In fact, telling an employee they are now eligible for overtime, logically, seems like good news since they could earn pay at one-and-a-half times their regular rate if they work beyond 40 hours in a workweek. Often, changing an employee’s status from exempt to nonexempt raises employee concerns about how they are viewed in the organization and what impact the change may have on his/her career advancement. It’s as much a culture change as it is a matter of compliance.
How to Effectively Manage Problems That Arise with FLSA Reclassification
Helios has partnered with many organizations in assessing proper FLSA classification, and some common cultural challenges have emerged from our experience that we then need to work through to effectively manage.
Here are some concerns that often come up during a reclassification process:
“I never tracked my time before and now I have to account for every minute. I’m a professional. Don’t you trust me?”
Employees often feel micromanaged by tracking the minutes on their timesheet. We recommend conveying that a timesheet allows the organization to pay employees accurately, and that’s important from not only a legal perspective but also for their livelihood. In some organizations, all employees complete a timesheet, although exempt employees do not track their time the same way. By having everyone complete a timesheet, it may help to level-set time tracking as a broader expectation.
“Now that I’m nonexempt, I won’t have the same opportunity for advancement or professional development.”

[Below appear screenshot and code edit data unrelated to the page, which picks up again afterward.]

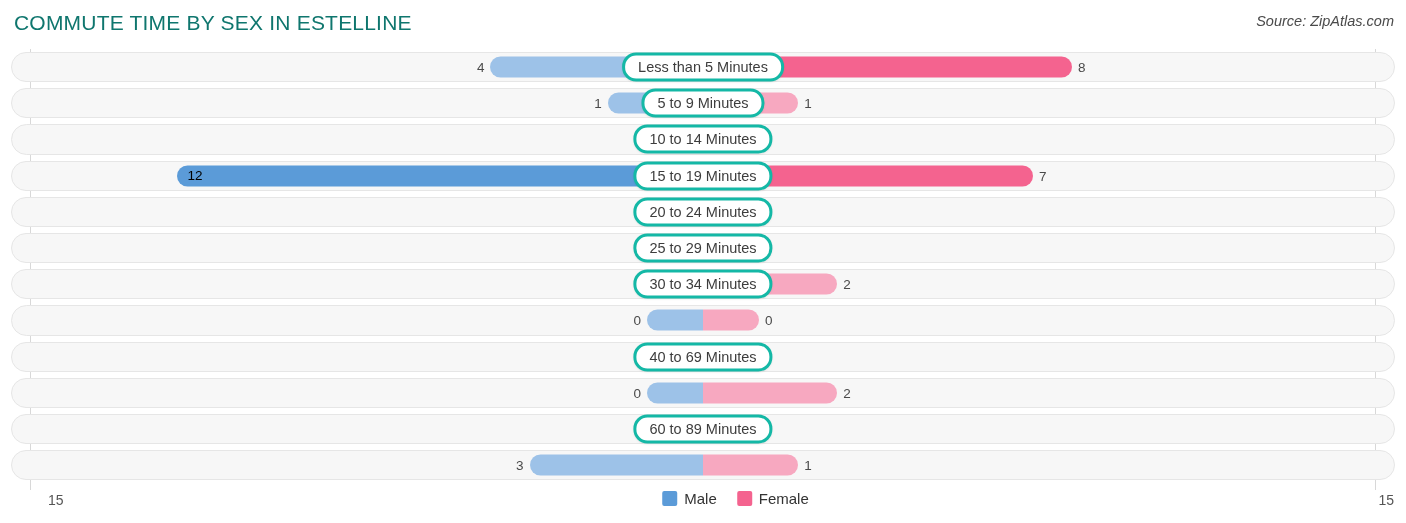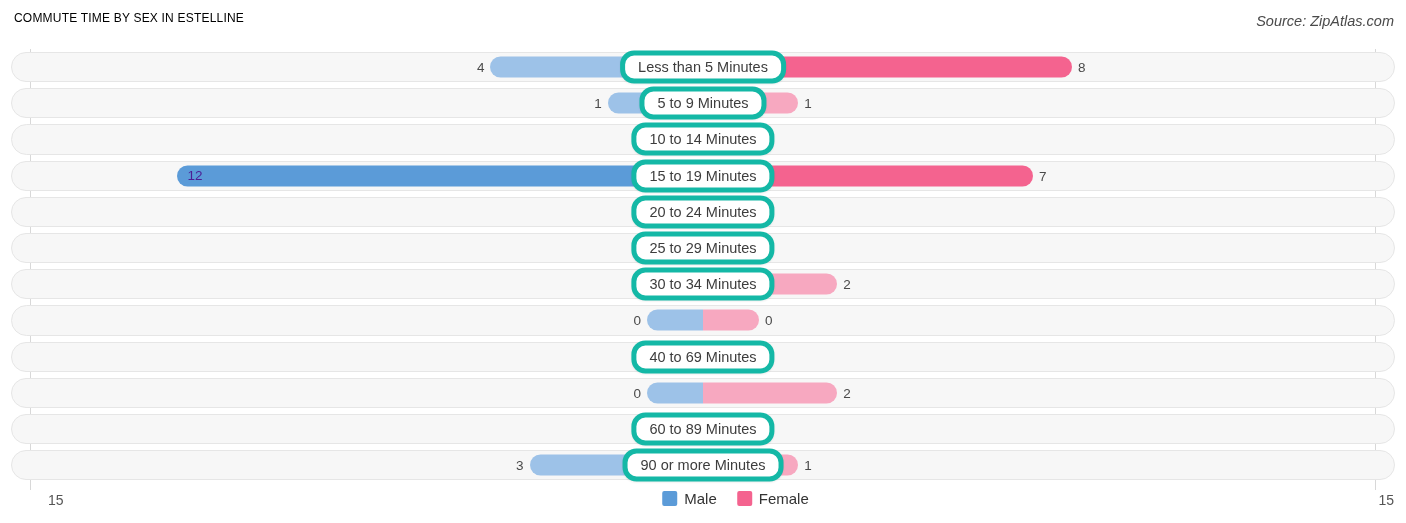--- a/index.html
+++ b/index.html
@@ -32,9 +32,9 @@
     position: absolute;
     left: 14px;
     top: 11px;
-    font-size: 12px;
+    font-size: 21px;
     letter-spacing: .2px;
-    color: #000000;
+    color: #0f766e;
     font-weight: 400;
     white-space: nowrap;
   }

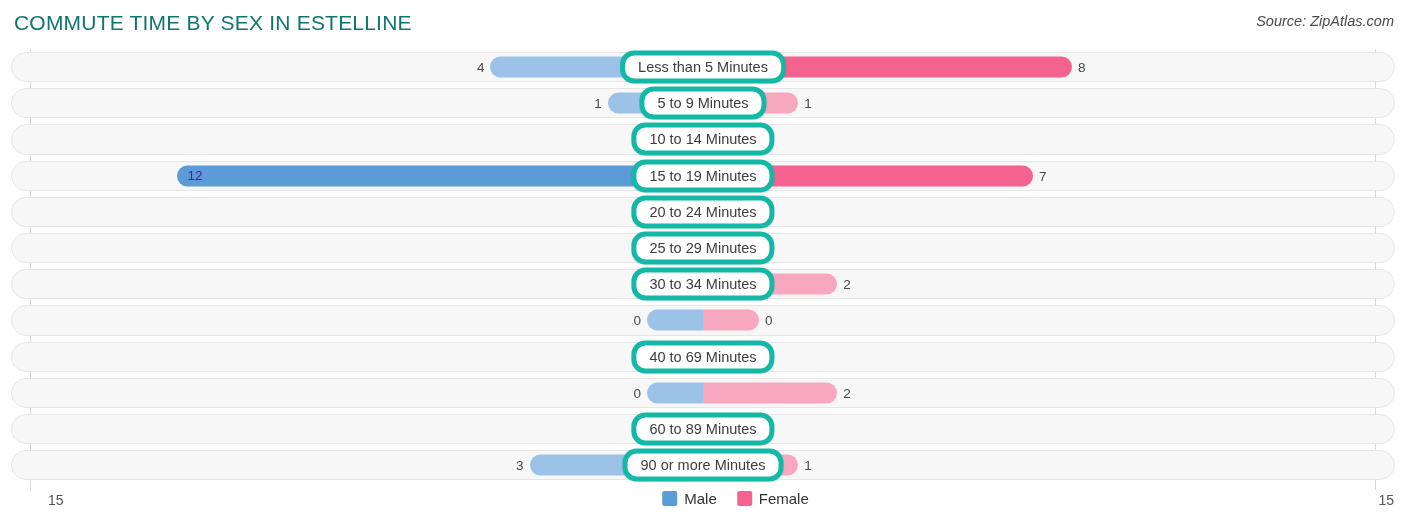--- a/index.html
+++ b/index.html
@@ -135,7 +135,7 @@
     top: 50%;
     transform: translate(-50%, -50%);
     background: #ffffff;
-    border: 5px solid #14b8a6;
+    border: 3px solid #14b8a6;
     border-radius: 14px;
     padding: 3px 13px 4px;
     font-size: 14.5px;

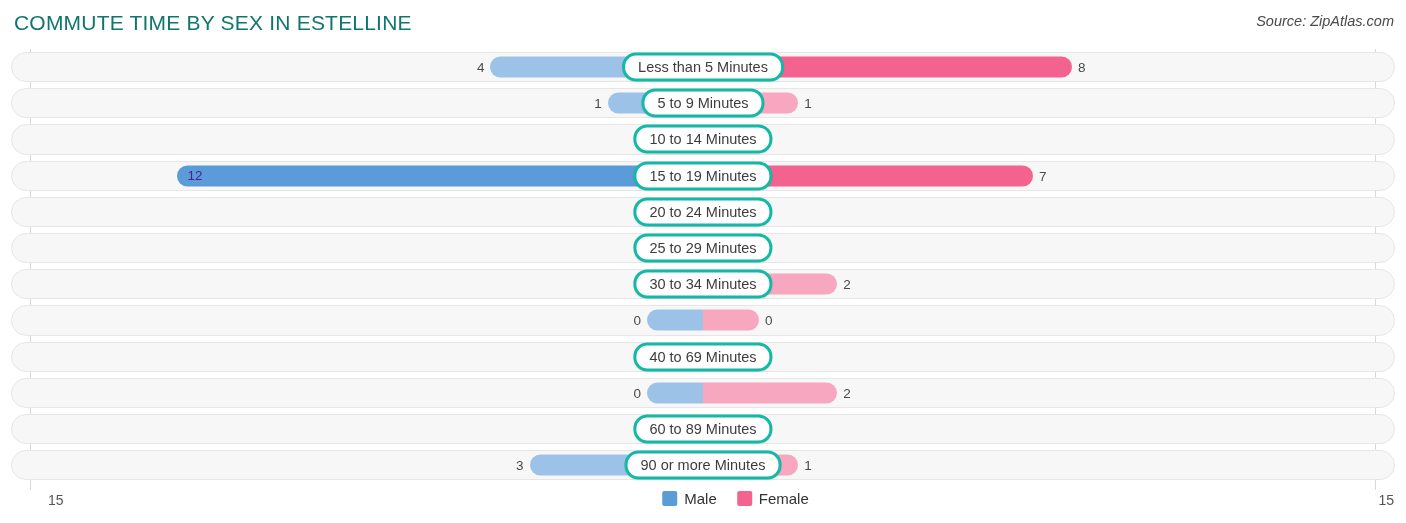--- a/index.html
+++ b/index.html
@@ -123,7 +123,7 @@
   .val.male-out  { right: 0; margin-right: 6px; }
   .val.female-out{ left: 0;  margin-left: 6px; }
   .val.inside {
-    color: #4c1d95;
+    color: #000000;
     font-size: 13.5px;
   }
   .val.male-in  { left: 10px; right: auto; }

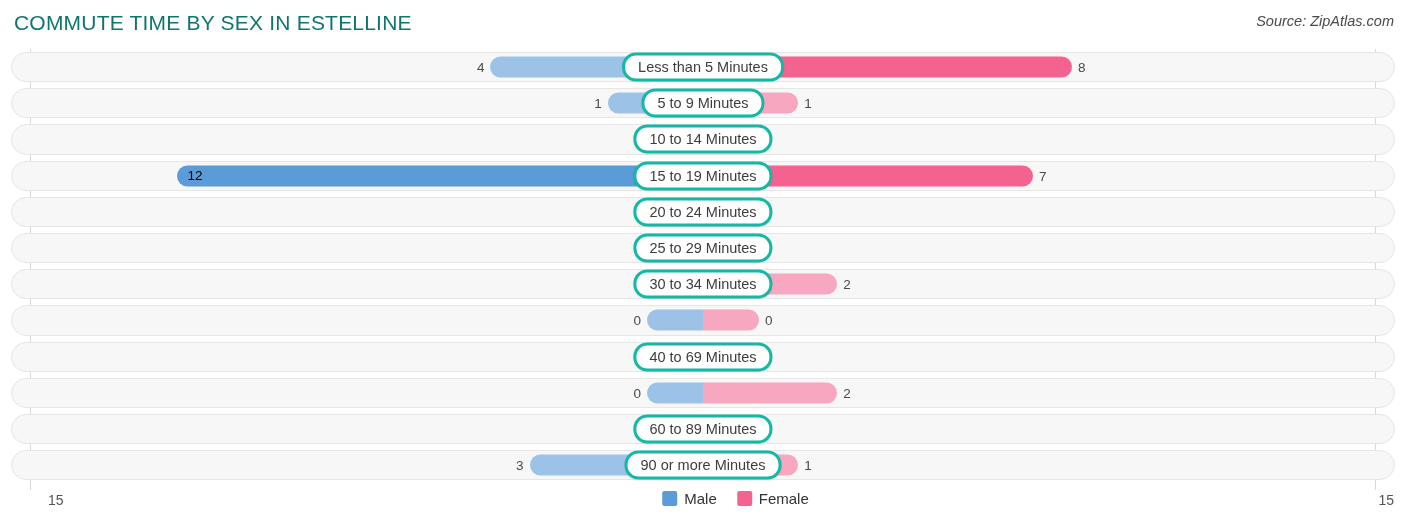--- a/index.html
+++ b/index.html
@@ -320,7 +320,6 @@
             <div class="bar female" style="width: 95.1333px; background: rgb(247, 168, 192);"></div>
             <div class="val female-out" style="left: 798.133px;">1</div>
           </div>
-          <div class="center-label">90 or more Minutes</div>
         </div>
       </div>
   </div>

This concern typically comes up when a manager fears that allowing professional development during work time could put the employee into an overtime status for that week. And for any organization that tries to manage overtime costs, this is a legitimate dilemma. This is where an organization’s culture comes into play: how important is it for employees to grow and develop in the organization? And if it’s important, consider viewing the time spent as an investment and not just a cost. If your organization values professional development for all employees, this is an excellent opportunity to focus on an aspect of an employee’s work life that is not changing.

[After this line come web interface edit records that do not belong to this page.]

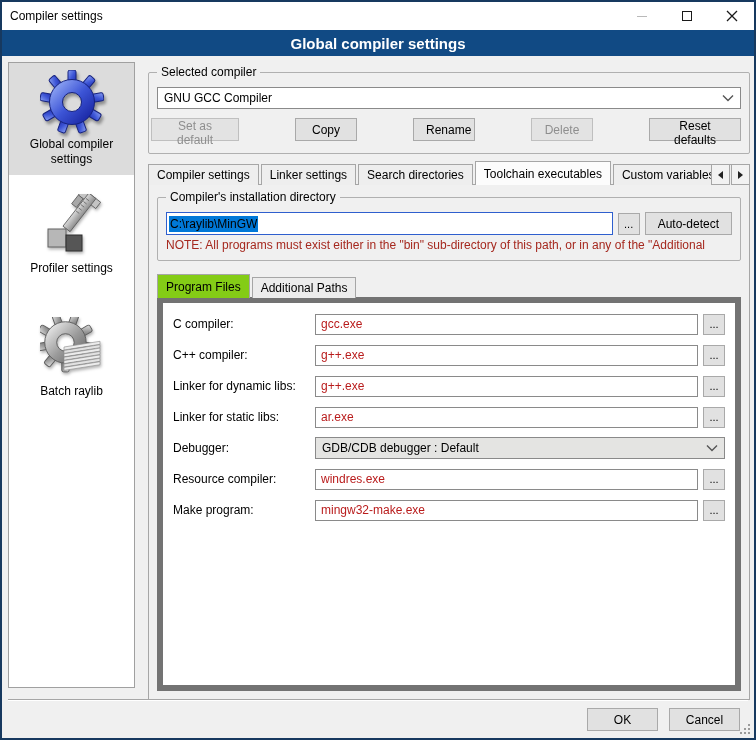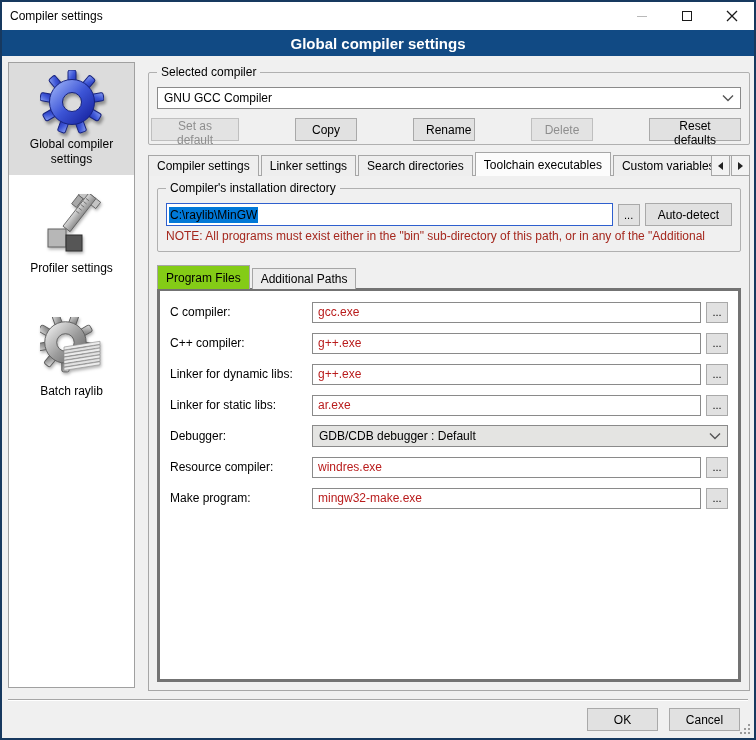--- a/index.html
+++ b/index.html
@@ -50,7 +50,7 @@
     position:absolute; top:-8px; left:8px; background:#f0f0f0; padding:0 4px;
     font-size:12px; white-space:nowrap;
   }
-  .gbox1 { margin-top:10px; padding-bottom:3px; }
+  .gbox1 { margin-top:10px; padding-bottom:12px; }
   .panel .gbox { margin:12px 8px 0; }
   .gbox2 > .legend { background:#f0f0f0; }
 

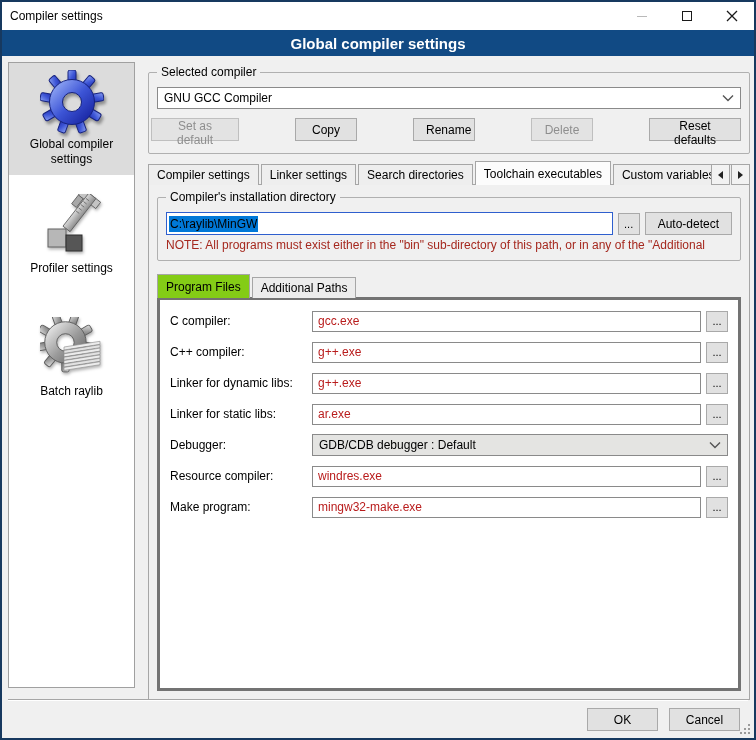--- a/index.html
+++ b/index.html
@@ -128,7 +128,7 @@
   .subtabs .tab.active { background:#84cc16; }
   .page {
     position:relative; margin:-1px 8px 0; height:394px; background:#fff;
-    border:3px solid #737373; z-index:1; padding:10px 10px 8px;
+    border:6px solid #737373; z-index:1; padding:10px 10px 8px;
   }
   .frow { display:flex; align-items:center; height:22px; margin-bottom:9px; }
   .frow .flabel { width:142px; flex:0 0 auto; font-size:12px; }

“I only spend 10 minutes every night checking email. I’m not going to ‘charge’ the organization for that time.”
Under the FLSA, no employee can work out of the kindness of their heart. Employees must know all time spent working should be recorded. A significant point here is that before the change in status, they did not work for “free” on evenings and weekends – their salary included that time. Now, with being in a nonexempt position, the way in which their time is accounted for has changed, and their hourly wage only includes the actual time worked. If possible, designate time for employees during the day to catch up on emails and create the expectation that unless something is truly an emergency, work can wait until the next day.
Top Tips for Managers During with the Reclassification of Exempt Vs. Non-Exempt Employee Status
The concerns from employees may be different in your organization. Whatever concerns your workforce may have, when you roll-out this change keep in mind these tips:
- Engage your managers early. Ensure they understand what FLSA classifications are and have the tools and training to effectively manage non-exempt employees. Unlike many changes, this is not one that can be debated or negotiated and managers need to be onboard and prepared to deliver the message and manage the change. And sometimes even your leaders need to hear a message several times before they can internalize it and convey it effectively to their teams.
- Communicate frequently. Communicate as often as you can with impacted employees and managers and make use of all channels. Using frequently asked questions (FAQs) documents, company email, and all hands meetings are good ways to ensure everyone gets the same message at the same time. Use one-to-one meetings to address individual employee concerns.
- Provide a point of contact. Let employees know who they can go to with questions other than their manager. Some managers won’t communicate as effectively as others, and you don’t want to leave employee understanding up to an individual manager’s ability to communicate.
- Show appreciation. Emphasize that this change does not dilute the value that a person contributes to the team. Recognition of a job well done is crucial in times when change is hardest, so be sure employees know they are appreciated.
Change is always challenging and transitioning from exempt to nonexempt status is no exception. It’s important to offset difficult messages by focusing on what’s positive about working in your organization. At the end of the day, all employees need to know what’s expected of them and how they are valued. If your organization can do that effectively, you will reduce the challenges presented by reclassifying exempt employees to nonexempt.